Groups of columns to new rows?

guycuthbert · November 15, 2013, 1:12pm

I've searched the forums for this topic, but am new to KNIME and may be expressing the problem poorly...

I have a data file which contains a set of columns A-M which I want to preserve in an output table, plus 40 columns which are 10 groups of 4 e.g.

A | B | C | D ... L | M | N1 | O1 | P1 | Q1 | N2 | O2 | P2 | Q2 ... N10 | O10 | P10 | Q10

I have used a Splitter node to partition the data A-M and then N1-Q10; this works well (although I also want to carry across column A (my key) e.g.

A | N1 | O1 | P1 | Q1 | N2 | O2 | P2 | Q2 ... N10 | O10 | P10 | Q10

I then want to take each row and turn 40 columns x 1 row into 4 columns x 10 rows e.g.

A | N | O | P | Q (1)
A | N | O | P | Q (2)
A | N | O | P | Q (3)
:
A | N | O | P | Q (10)

So I have 2 questions:

Can I duplicate a column (A) so that I can carry it into both output ports of the Splitter?
What's the best way to split 40 columns x 1 row into 4 columns x 10 rows... and add column (A) to each?

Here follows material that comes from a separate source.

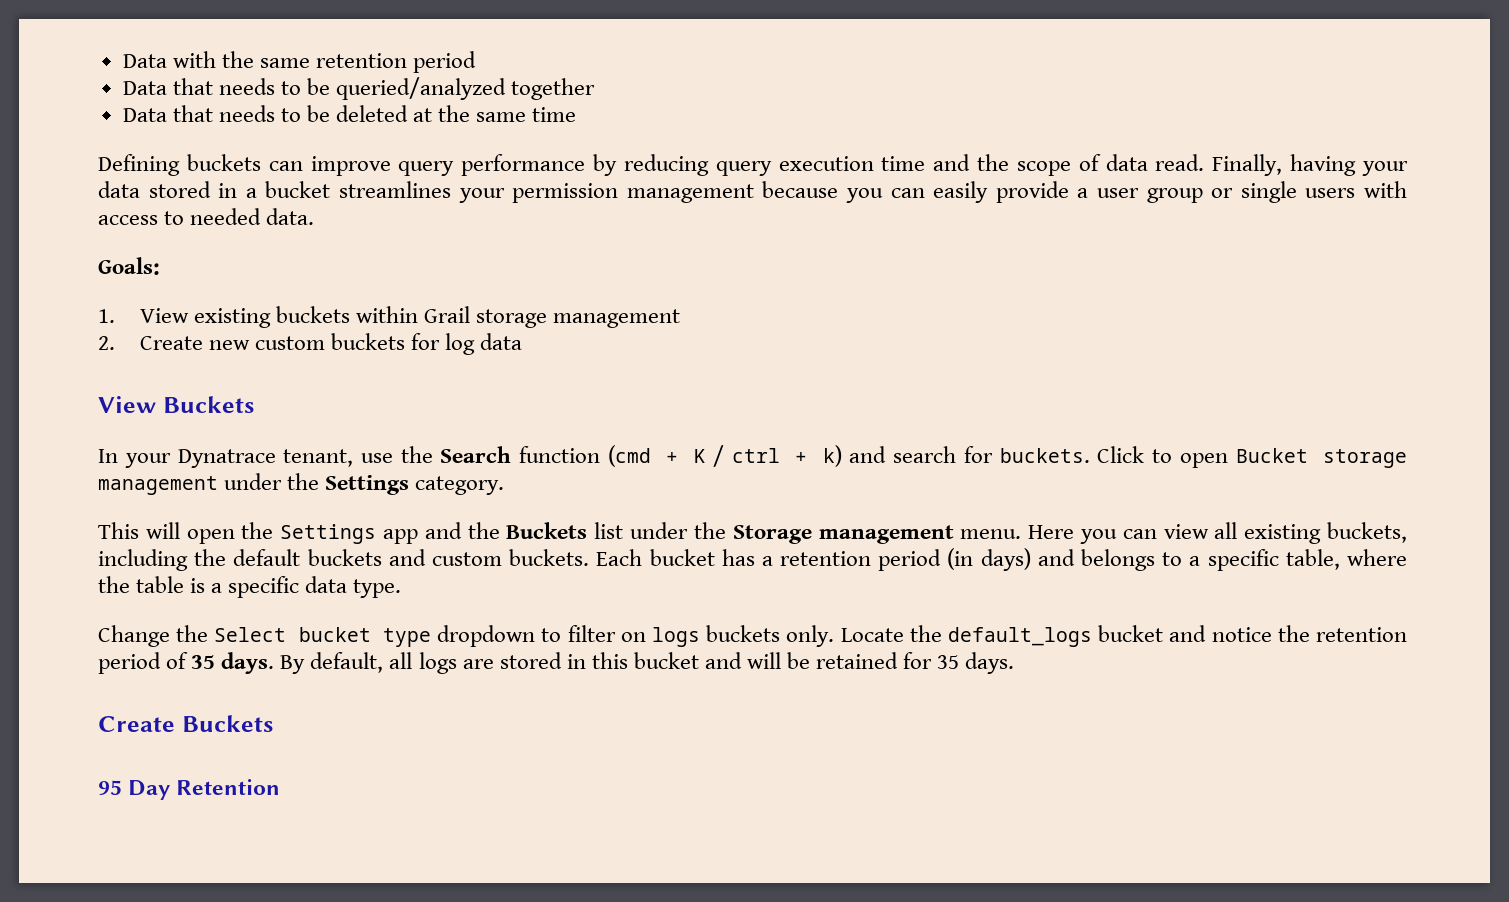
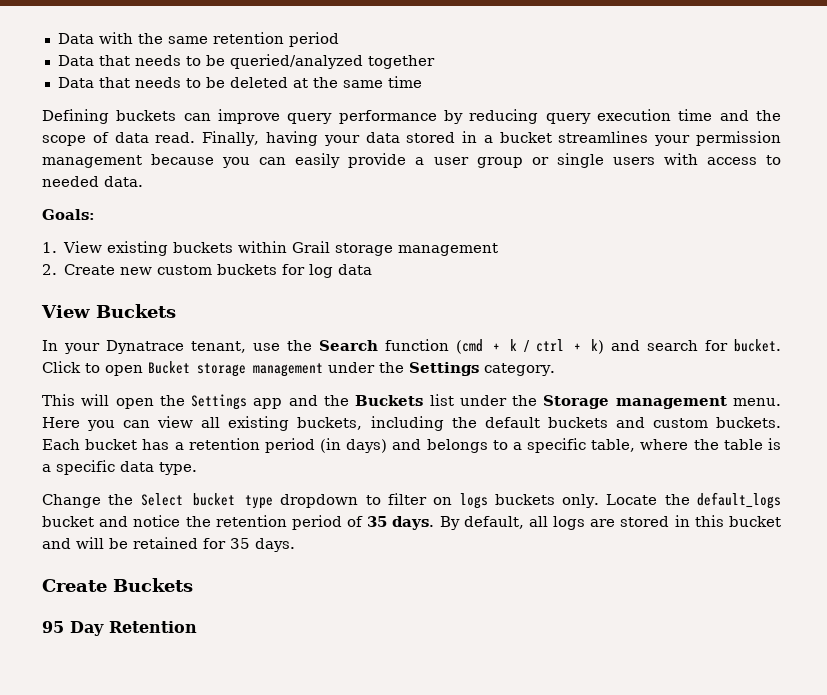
- In your Dynatrace tenant, use the Search function (cmd + K / ctrl + k) and search for buckets.
+ In your Dynatrace tenant, use the Search function (cmd + k / ctrl + k) and search for bucket.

My current approach (after the Splitter) is:

Transpose 40 columns x N rows to N columns x 40 rows
Chunk Loop Start to split into 10 groups of 4 rows
- Transpose to 4 columns x N rows
- Rename columns (to remove 1, 2 etc.) ending up with N | O | P | Q
End Loop

The first Transpose is pretty quick (completes in 60-70s) but the Transpose inside the loop achieves 10% in 20 minutes... suggesting someting is very wrong!

I have looked at Column List Loop Start, but can't figure out how to use it for this scenario - it would seem to involved a lot less processing, if I can use it?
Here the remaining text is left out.